# Generate Cuts to Apply and Mapping to Root Files


In [1]:
import uproot
import numpy as np
import sys
import h5py
import pickle

In [2]:
sys.path.append('../../WatChMaL_analysis_copy/WatChMaL')

from watchmal.dataset.DigiTruthMapping import DigiTruthMapping
from watchmal.dataset.h5_dataset import H5TrueDataset
from watchmal.dataset.cnn_mpmt.cnn_mpmt_dataset import CNNmPMTDataset

## Load Dataset


In [3]:
# Import test events from h5 file
data_path = "/fast_scratch/WatChMaL/data/IWCD_mPMT_Short/IWCD_mPMT_Short_emgp0_E0to1000MeV_digihits.h5"
data_file = h5py.File(data_path, "r")

print(data_file.keys())

angles     = np.array(data_file['angles'])
energies   = np.array(data_file['energies'])
positions  = np.array(data_file['positions'])
labels     = np.array(data_file['labels'])
root_files = np.array(data_file['root_files'])
event_ids  = np.array(data_file['event_ids'])
vetos      = np.array(data_file['veto'])

<KeysViewHDF5 ['angles', 'energies', 'event_hits_index', 'event_ids', 'hit_charge', 'hit_pmt', 'hit_time', 'labels', 'positions', 'root_files', 'veto', 'veto2']>


In [4]:
idxs_path = '/fast_scratch/WatChMaL/data/IWCD_mPMT_Short/index_lists/4class_e_mu_gamma_pi0/IWCD_mPMT_Short_4_class_3M_emgp0_idxs.npz'
idxs = np.load(idxs_path, allow_pickle=True)
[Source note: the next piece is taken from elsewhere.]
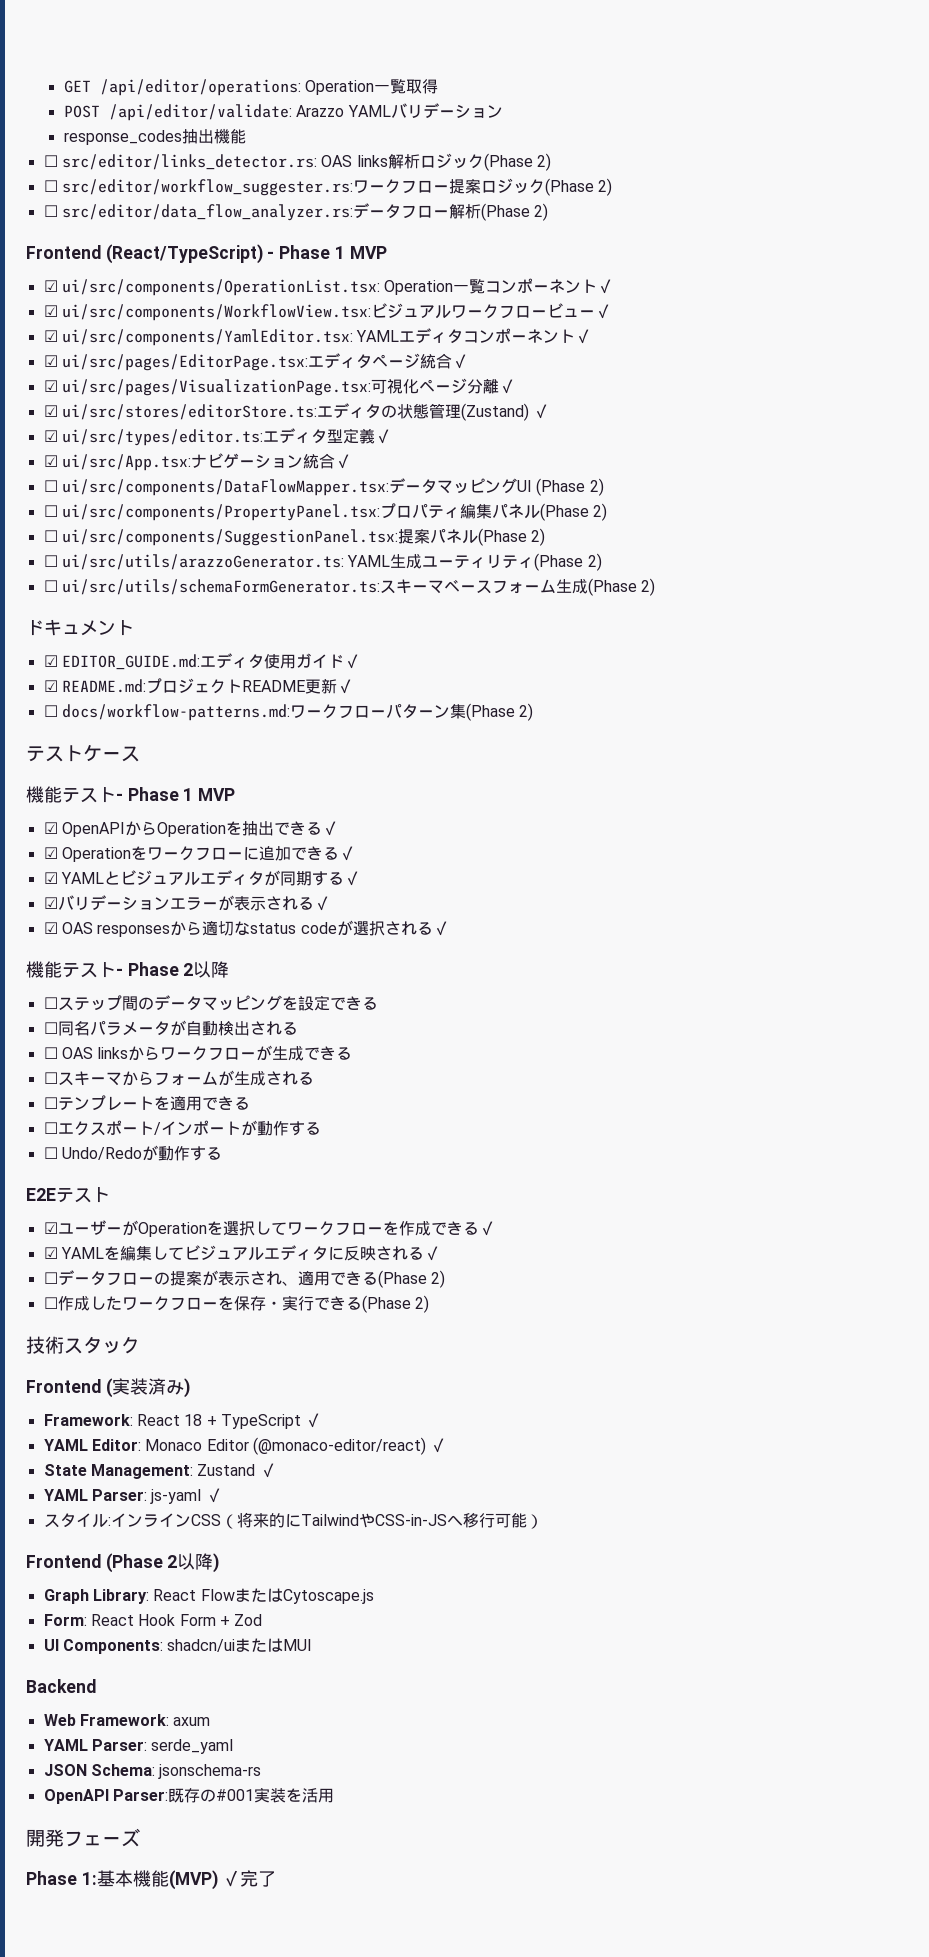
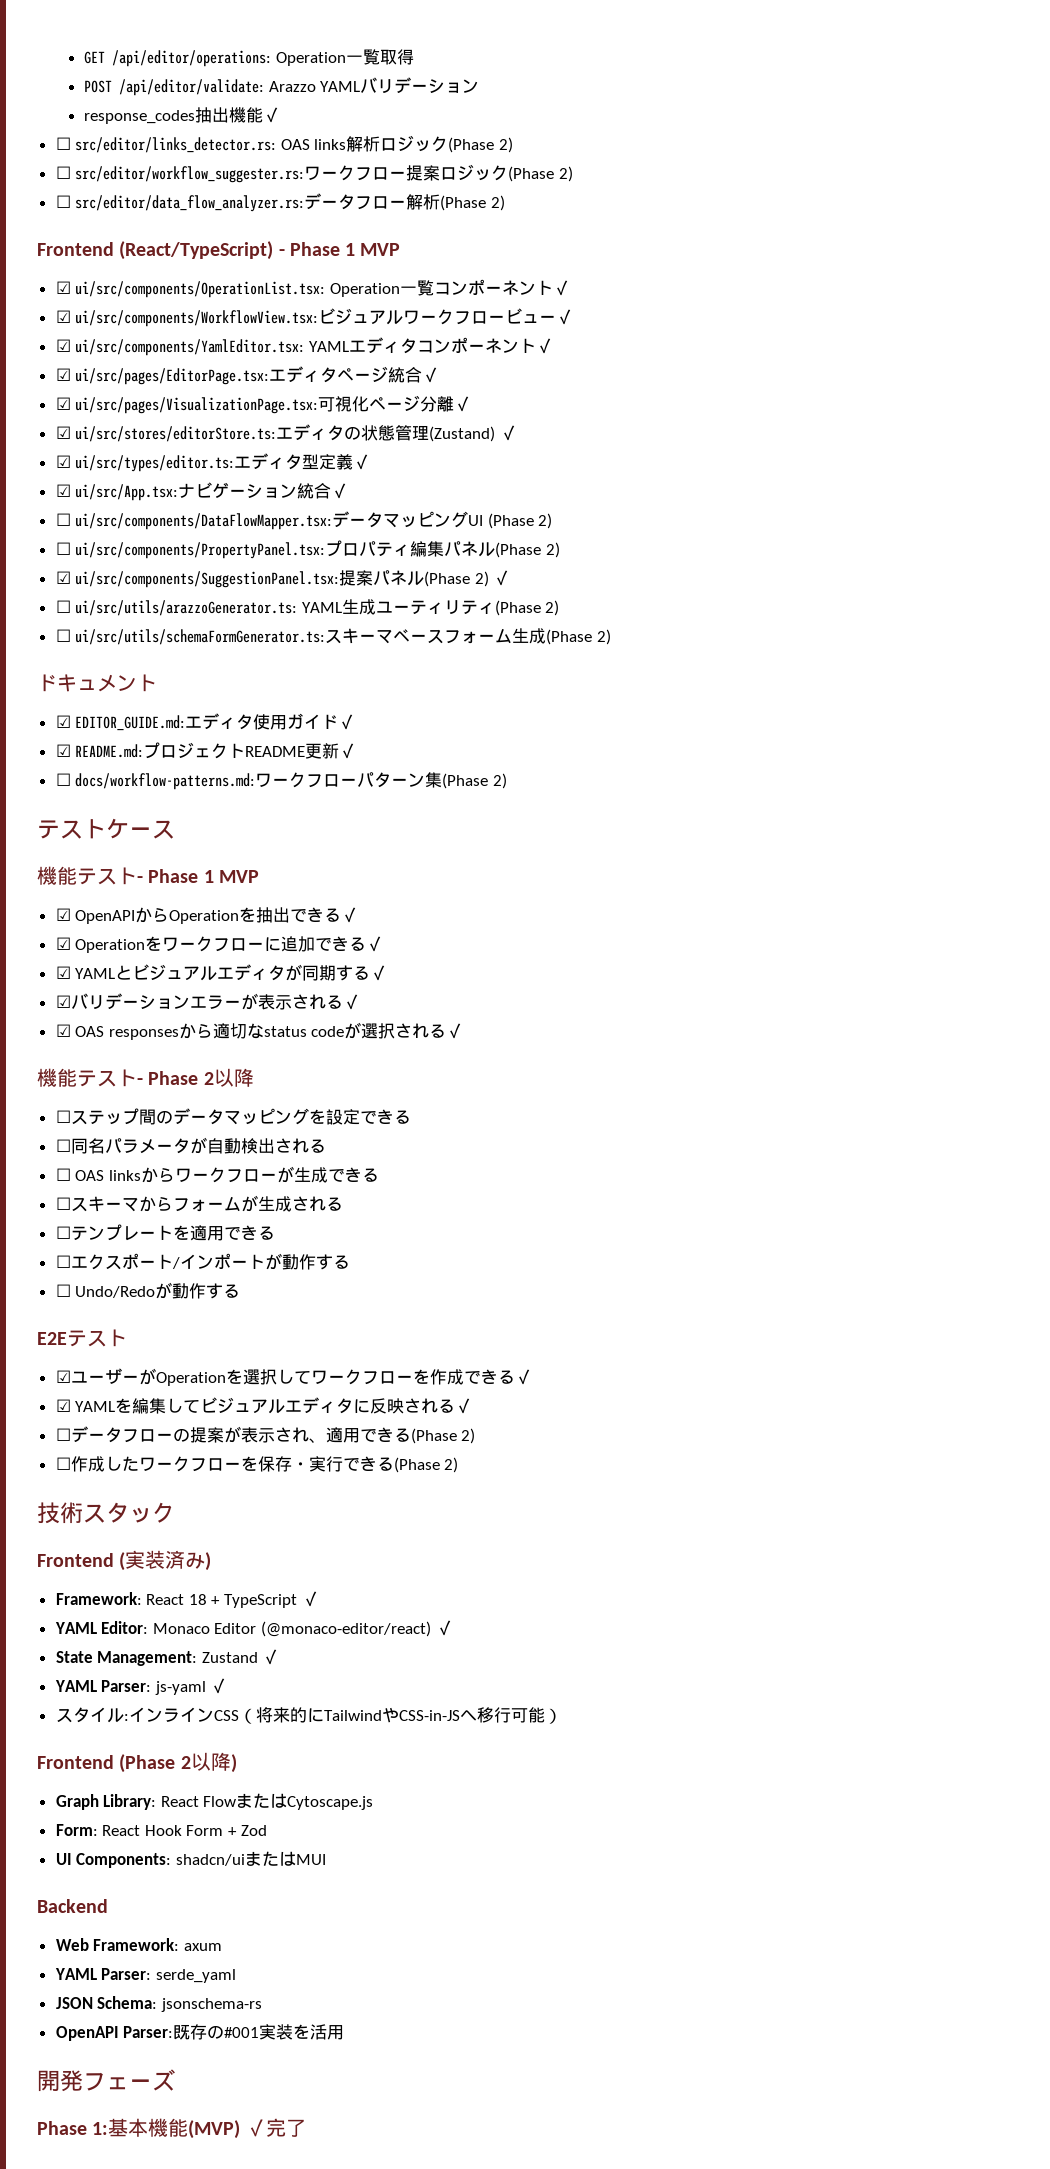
- response_codes抽出機能
+ response_codes抽出機能✓
- ☐ ui/src/components/SuggestionPanel.tsx:提案パネル(Phase 2)
+ ☑ ui/src/components/SuggestionPanel.tsx:提案パネル(Phase 2) ✓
train_idxs = idxs['train_idxs']
val_idxs   = idxs['val_idxs']
test_idxs  = idxs['test_idxs']

In [5]:
print(root_files[test_idxs][0:2])

[b'/localscratch/prouse.56905527.0/WCSim/e-/E0to1000MeV/unif-pos-R400-y300cm/4pi-dir/IWCD_mPMT_Short_e-_E0to1000MeV_unif-pos-R400-y300cm_4pi-dir_3000evts_0.root'
 b'/localscratch/prouse.56905527.0/WCSim/e-/E0to1000MeV/unif-pos-R400-y300cm/4pi-dir/IWCD_mPMT_Short_e-_E0to1000MeV_unif-pos-R400-y300cm_4pi-dir_3000evts_0.root']


## Load Run Indices.npy

In [54]:
indices = np.load('/home/zpatel/WatChMaL/outputs/2021-06-15/10-30-10/outputs/indices.npy')

In [56]:
from collections import OrderedDict

In [61]:
print(list(OrderedDict.fromkeys(labels)))
print(list(OrderedDict.fromkeys(labels[test_idxs])))
print(list(OrderedDict.fromkeys(labels[test_idxs][indices])))

[1, 0, 2, 3]
[1, 2, 0, 3]
[1, 0, 2, 3]


## Load vetos

In [6]:
test_vetos  = vetos[test_idxs]
test_labels = labels[test_idxs]

e_OD_veto   = (test_labels == 1) & (test_vetos)
mu_OD_veto  = (test_labels == 2) & (test_vetos)

In [7]:
fitqun_path = '/home/zpatel/WatChMaL_analysis_copy/fitqun_comparison/fitqun_comparison_prep/prep_data/'

## Load True Momenta

In [8]:
momenta = np.load(fitqun_path+'3M_momenta.npz', allow_pickle=True)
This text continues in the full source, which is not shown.